[[ RECORDS SHOWN, beginning ]]
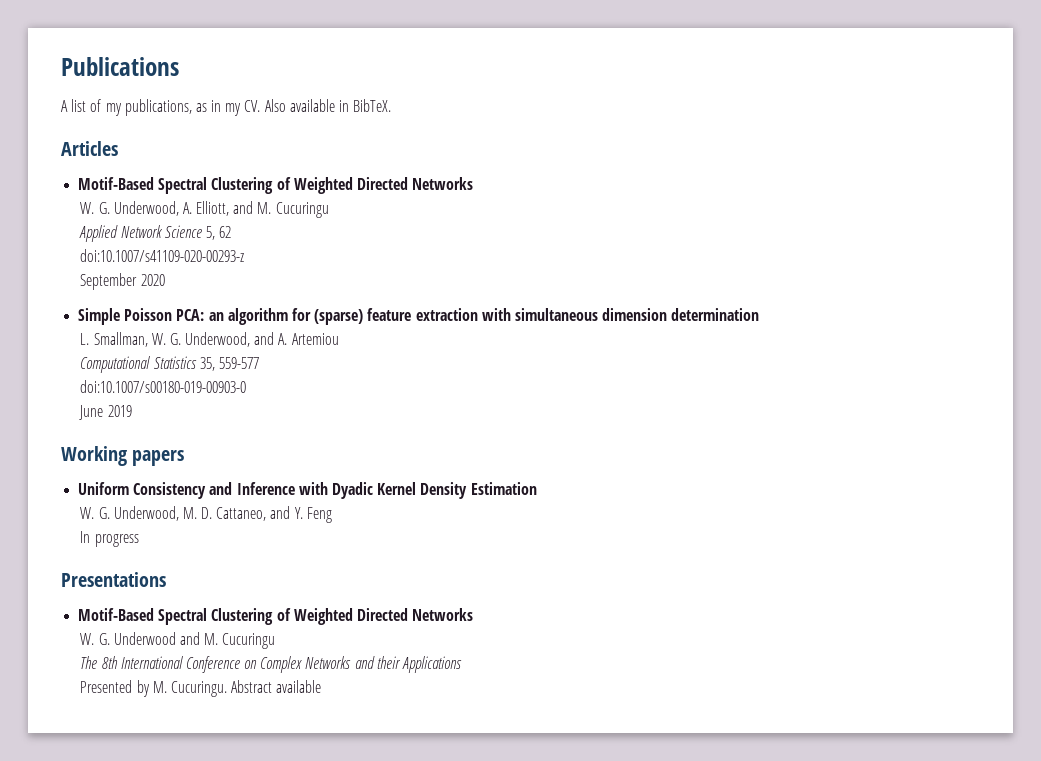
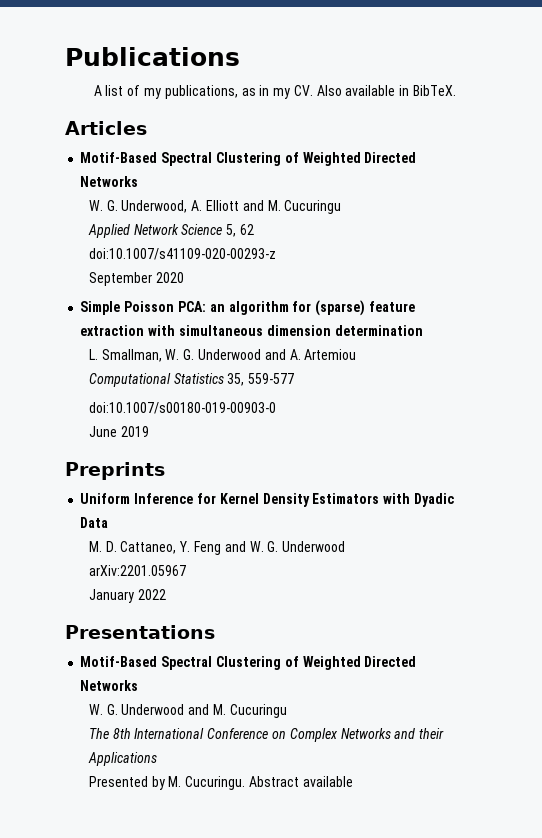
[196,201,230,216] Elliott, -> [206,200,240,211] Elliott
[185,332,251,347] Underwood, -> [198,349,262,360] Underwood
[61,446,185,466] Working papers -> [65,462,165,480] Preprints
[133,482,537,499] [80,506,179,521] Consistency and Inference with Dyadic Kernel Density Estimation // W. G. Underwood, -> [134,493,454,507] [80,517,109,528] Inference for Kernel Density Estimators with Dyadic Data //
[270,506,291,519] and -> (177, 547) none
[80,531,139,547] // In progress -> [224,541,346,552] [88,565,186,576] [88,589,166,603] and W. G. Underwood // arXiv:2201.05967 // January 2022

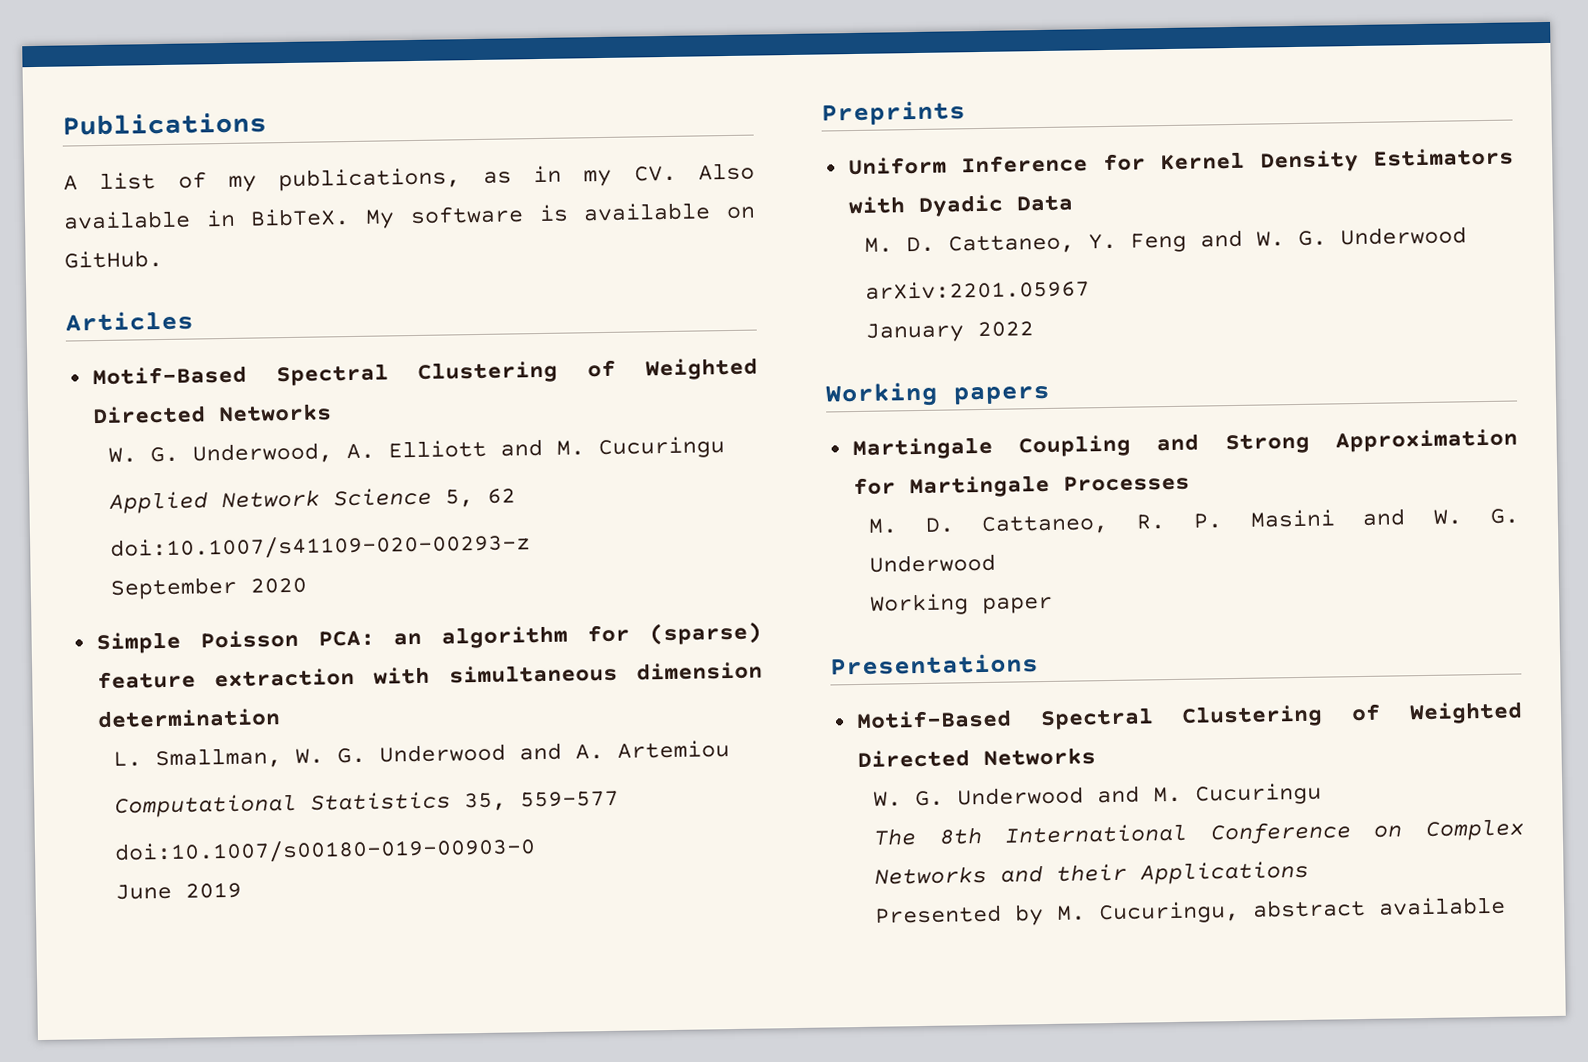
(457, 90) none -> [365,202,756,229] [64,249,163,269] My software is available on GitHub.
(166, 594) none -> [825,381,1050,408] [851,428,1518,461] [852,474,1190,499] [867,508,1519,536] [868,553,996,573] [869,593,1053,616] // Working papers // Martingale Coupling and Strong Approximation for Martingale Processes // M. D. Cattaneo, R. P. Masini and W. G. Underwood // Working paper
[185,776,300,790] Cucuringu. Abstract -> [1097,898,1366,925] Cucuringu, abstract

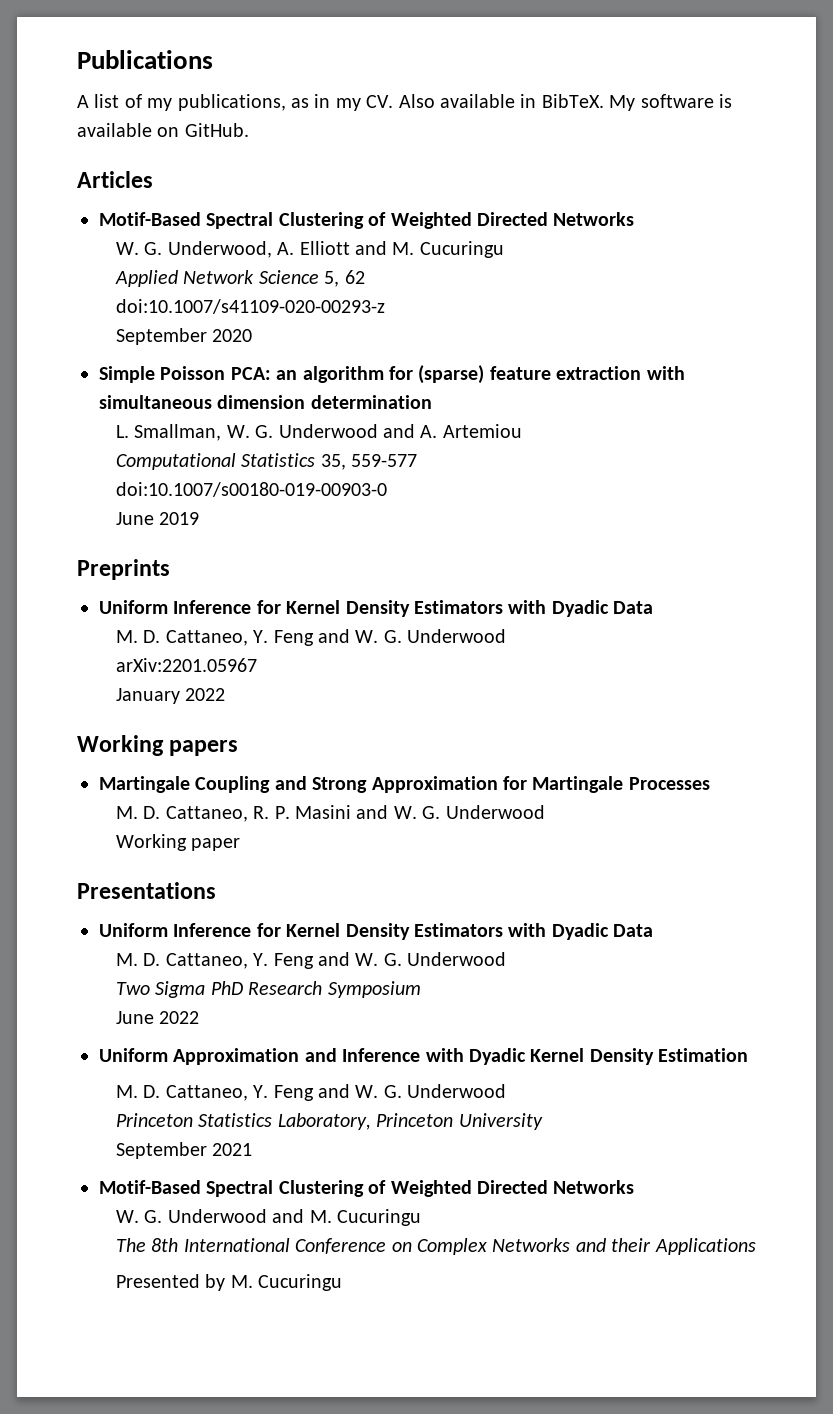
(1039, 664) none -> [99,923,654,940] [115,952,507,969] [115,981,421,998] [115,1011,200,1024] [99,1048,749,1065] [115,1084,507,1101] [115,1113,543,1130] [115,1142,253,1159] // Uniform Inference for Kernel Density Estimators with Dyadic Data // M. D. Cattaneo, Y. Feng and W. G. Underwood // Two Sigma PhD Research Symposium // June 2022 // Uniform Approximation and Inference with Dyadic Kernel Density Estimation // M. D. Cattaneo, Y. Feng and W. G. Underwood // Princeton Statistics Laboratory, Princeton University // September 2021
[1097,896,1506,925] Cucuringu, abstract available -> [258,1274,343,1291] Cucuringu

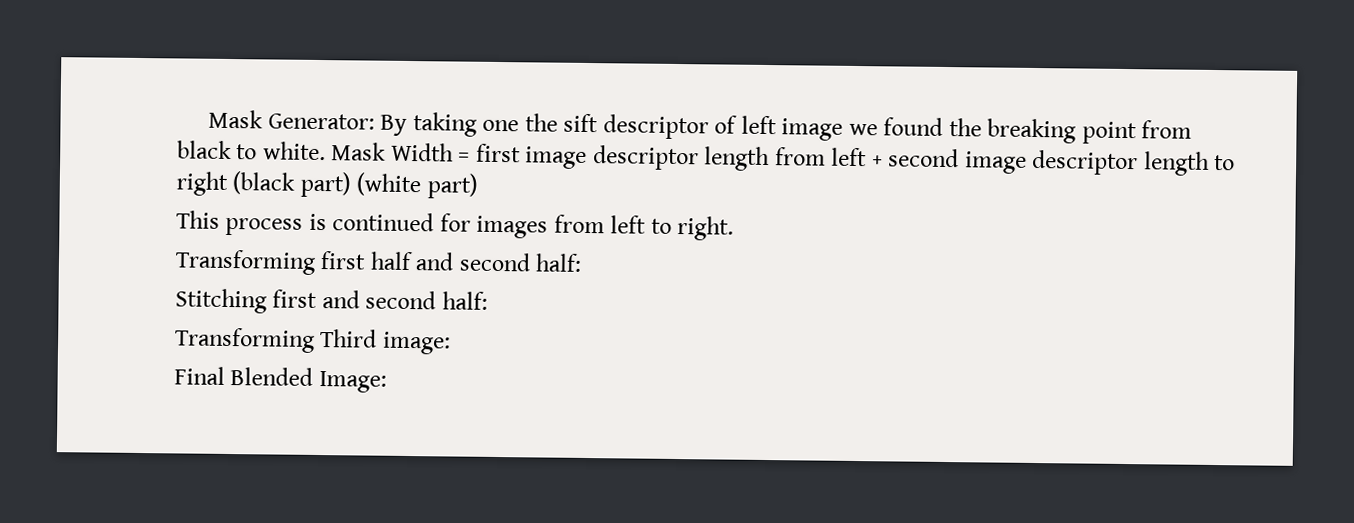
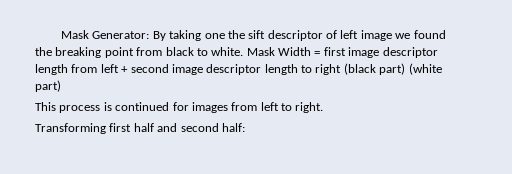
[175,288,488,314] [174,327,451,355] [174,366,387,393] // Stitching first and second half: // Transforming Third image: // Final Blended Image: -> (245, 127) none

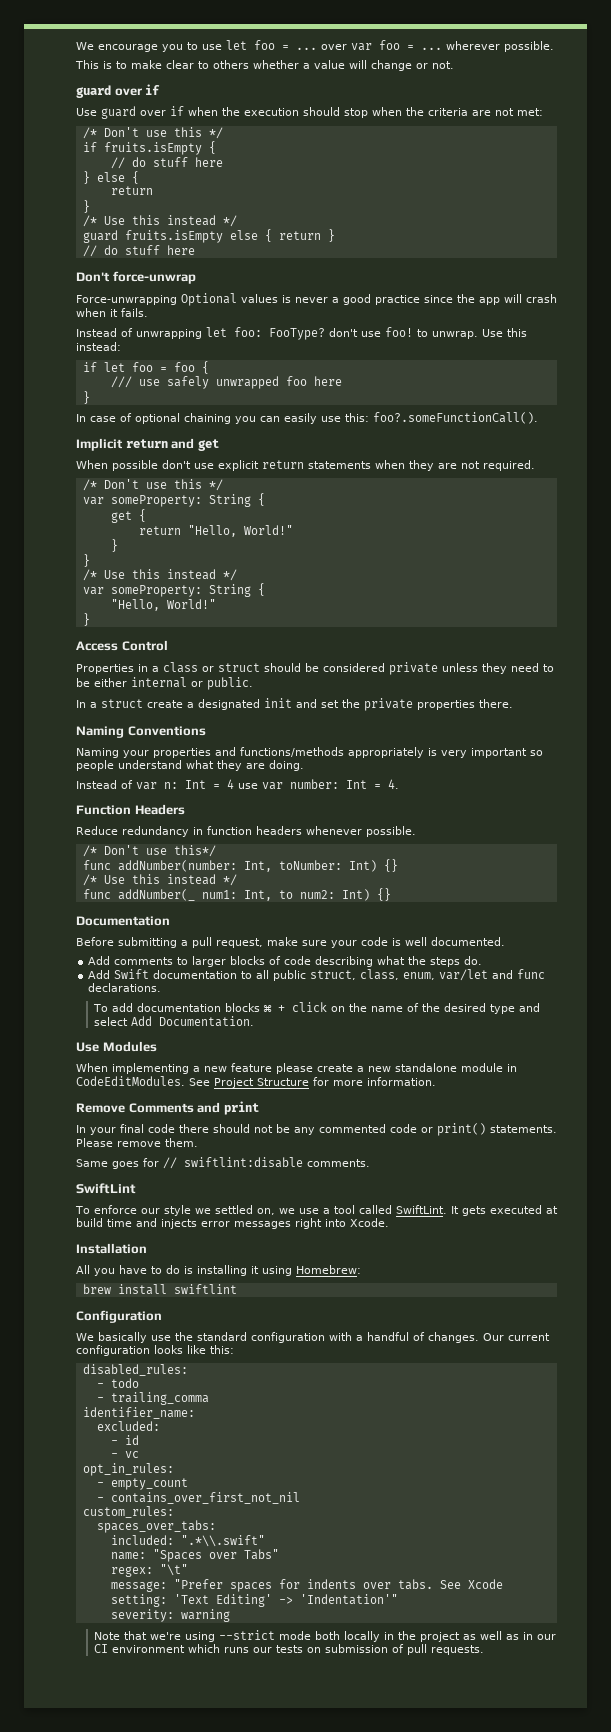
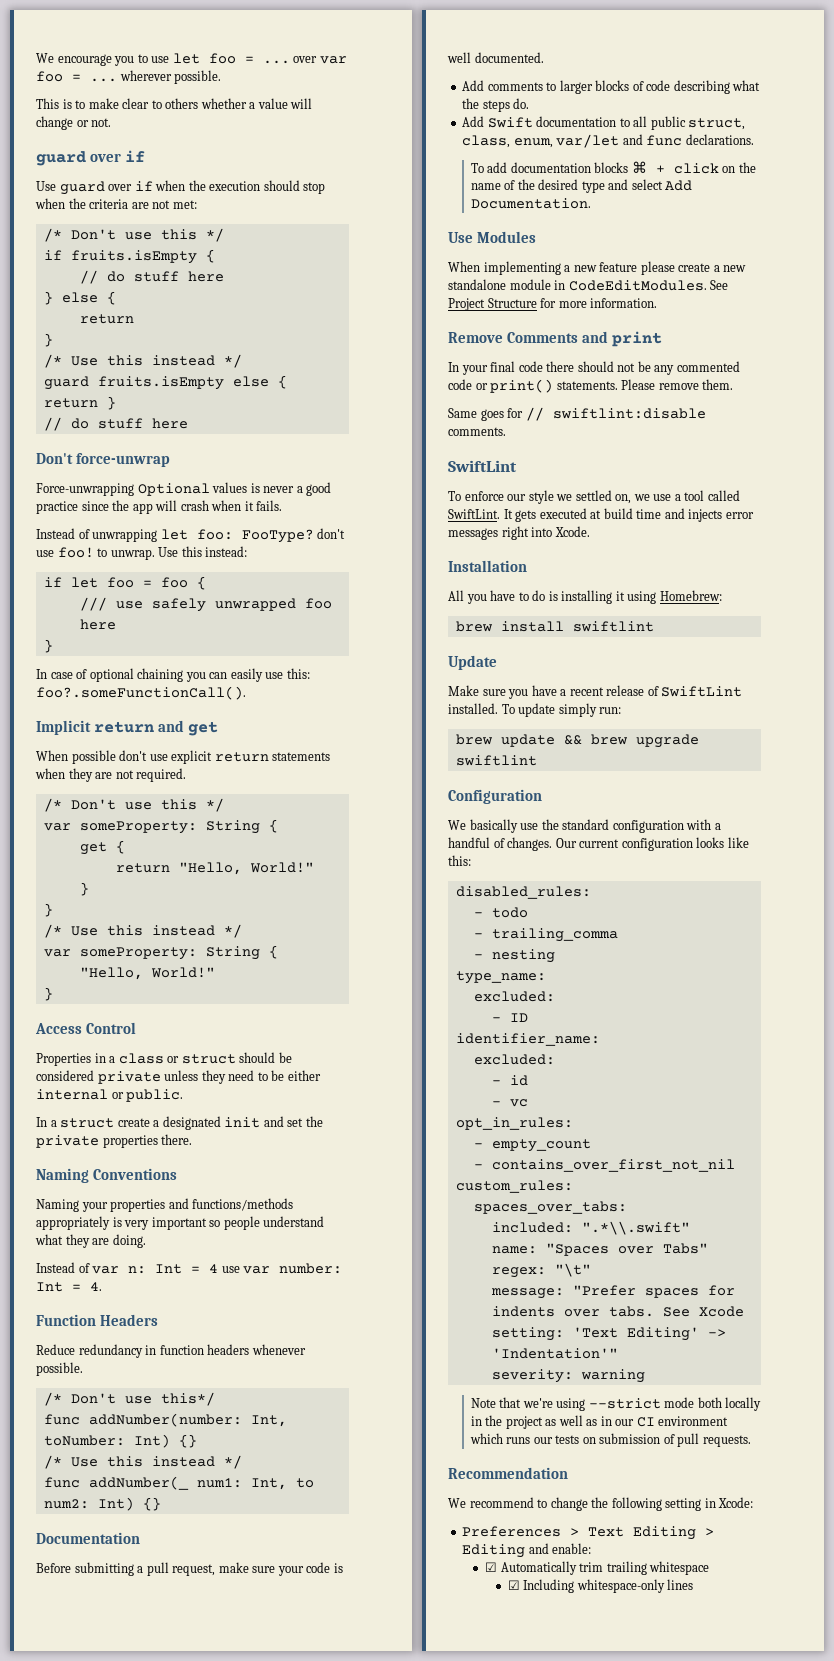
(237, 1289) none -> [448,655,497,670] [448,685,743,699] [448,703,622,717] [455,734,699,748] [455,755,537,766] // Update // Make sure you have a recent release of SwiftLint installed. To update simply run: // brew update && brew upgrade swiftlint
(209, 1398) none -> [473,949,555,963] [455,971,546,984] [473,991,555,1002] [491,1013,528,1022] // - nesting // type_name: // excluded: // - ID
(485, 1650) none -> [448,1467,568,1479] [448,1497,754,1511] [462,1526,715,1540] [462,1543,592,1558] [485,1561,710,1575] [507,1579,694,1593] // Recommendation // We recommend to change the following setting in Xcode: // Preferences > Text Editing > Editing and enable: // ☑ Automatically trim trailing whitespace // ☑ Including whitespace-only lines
[[ RECORDS SHOWN, end ]]
• _WHAT IS BEING ASKED_
Wherever the string "Data" appears in the records above, copy the line it sits in.

• _ANSWER BOX_
[133,482,537,499] [80,506,179,521] Consistency and Inference with Dyadic Kernel Density Estimation // W. G. Underwood, -> [134,493,454,507] [80,517,109,528] Inference for Kernel Density Estimators with Dyadic Data //
(1039, 664) none -> [99,923,654,940] [115,952,507,969] [115,981,421,998] [115,1011,200,1024] [99,1048,749,1065] [115,1084,507,1101] [115,1113,543,1130] [115,1142,253,1159] // Uniform Inference for Kernel Density Estimators with Dyadic Data // M. D. Cattaneo, Y. Feng and W. G. Underwood // Two Sigma PhD Research Symposium // June 2022 // Uniform Approximation and Inference with Dyadic Kernel Density Estimation // M. D. Cattaneo, Y. Feng and W. G. Underwood // Princeton Statistics Laboratory, Princeton University // September 2021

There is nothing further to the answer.